**Problem:**
Only the lines holding "subtotal" are wanted; find them in the listing and return each one.
+++ Data listing +++
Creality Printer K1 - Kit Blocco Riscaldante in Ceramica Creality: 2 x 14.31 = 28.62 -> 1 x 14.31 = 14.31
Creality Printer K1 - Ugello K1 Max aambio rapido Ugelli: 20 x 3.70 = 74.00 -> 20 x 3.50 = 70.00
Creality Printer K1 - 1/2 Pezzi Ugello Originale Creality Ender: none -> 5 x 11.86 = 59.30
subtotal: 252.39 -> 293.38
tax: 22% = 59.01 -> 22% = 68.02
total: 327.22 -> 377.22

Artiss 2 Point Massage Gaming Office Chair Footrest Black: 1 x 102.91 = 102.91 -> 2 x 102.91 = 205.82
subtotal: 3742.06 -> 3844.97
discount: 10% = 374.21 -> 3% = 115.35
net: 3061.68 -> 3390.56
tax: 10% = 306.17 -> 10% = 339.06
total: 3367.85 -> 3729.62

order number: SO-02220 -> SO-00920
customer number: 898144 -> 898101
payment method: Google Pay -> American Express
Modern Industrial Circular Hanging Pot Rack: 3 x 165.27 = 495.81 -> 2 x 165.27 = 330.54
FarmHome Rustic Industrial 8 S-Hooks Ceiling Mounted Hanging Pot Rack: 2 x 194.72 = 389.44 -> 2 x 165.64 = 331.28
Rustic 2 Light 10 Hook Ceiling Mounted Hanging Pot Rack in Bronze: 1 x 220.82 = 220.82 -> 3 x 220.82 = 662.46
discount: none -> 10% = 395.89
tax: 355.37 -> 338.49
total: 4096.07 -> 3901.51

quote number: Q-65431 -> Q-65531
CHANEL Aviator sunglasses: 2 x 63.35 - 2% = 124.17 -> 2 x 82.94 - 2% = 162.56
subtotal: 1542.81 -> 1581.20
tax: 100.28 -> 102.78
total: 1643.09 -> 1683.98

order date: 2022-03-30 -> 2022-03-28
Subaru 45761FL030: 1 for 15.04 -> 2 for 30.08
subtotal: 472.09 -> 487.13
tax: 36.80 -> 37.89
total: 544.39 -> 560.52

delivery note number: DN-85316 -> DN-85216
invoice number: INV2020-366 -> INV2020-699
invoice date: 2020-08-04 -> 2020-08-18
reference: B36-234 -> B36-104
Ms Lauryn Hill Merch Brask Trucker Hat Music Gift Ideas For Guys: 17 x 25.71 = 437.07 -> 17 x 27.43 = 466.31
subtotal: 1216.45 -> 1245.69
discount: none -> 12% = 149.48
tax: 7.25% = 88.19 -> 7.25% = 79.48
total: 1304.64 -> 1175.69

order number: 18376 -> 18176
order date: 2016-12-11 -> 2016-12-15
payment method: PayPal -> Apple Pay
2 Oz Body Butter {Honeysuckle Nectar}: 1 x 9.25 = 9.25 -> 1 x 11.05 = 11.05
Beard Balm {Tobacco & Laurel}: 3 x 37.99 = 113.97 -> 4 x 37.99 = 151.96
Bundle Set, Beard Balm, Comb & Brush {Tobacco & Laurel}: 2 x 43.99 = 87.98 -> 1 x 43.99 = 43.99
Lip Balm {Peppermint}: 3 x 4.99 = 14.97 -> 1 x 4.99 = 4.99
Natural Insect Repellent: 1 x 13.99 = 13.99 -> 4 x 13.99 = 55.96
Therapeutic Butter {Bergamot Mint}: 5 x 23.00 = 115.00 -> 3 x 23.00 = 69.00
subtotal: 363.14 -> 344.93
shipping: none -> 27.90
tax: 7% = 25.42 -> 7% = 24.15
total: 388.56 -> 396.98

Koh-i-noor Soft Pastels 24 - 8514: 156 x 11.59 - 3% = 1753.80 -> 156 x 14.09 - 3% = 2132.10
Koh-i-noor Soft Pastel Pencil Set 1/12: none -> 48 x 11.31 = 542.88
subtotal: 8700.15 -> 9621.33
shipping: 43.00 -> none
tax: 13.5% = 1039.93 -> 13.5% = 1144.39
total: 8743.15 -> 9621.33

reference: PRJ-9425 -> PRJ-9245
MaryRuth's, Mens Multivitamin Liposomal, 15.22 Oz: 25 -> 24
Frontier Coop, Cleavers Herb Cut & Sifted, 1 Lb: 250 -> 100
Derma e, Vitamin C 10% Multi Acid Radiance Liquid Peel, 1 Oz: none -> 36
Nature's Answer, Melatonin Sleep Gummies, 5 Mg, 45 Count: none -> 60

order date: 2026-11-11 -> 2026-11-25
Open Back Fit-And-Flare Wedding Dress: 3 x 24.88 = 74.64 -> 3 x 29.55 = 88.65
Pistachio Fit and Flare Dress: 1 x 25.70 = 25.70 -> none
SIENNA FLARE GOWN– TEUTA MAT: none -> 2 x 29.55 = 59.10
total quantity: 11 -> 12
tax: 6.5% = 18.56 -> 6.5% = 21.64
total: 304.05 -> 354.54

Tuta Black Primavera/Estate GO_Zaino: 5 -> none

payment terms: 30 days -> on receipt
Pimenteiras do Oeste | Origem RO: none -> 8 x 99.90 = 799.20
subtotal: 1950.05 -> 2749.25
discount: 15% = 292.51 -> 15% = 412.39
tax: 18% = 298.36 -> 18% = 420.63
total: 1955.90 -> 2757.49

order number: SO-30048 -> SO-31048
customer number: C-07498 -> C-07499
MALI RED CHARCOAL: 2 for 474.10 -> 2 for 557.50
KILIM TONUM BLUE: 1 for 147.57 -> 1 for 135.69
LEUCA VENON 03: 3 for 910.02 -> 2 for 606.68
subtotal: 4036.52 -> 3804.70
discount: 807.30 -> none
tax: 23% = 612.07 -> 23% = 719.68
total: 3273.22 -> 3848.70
+++
**Answer space:**
subtotal: 252.39 -> 293.38
subtotal: 3742.06 -> 3844.97
subtotal: 1542.81 -> 1581.20
subtotal: 472.09 -> 487.13
subtotal: 1216.45 -> 1245.69
subtotal: 363.14 -> 344.93
subtotal: 8700.15 -> 9621.33
subtotal: 1950.05 -> 2749.25
subtotal: 4036.52 -> 3804.70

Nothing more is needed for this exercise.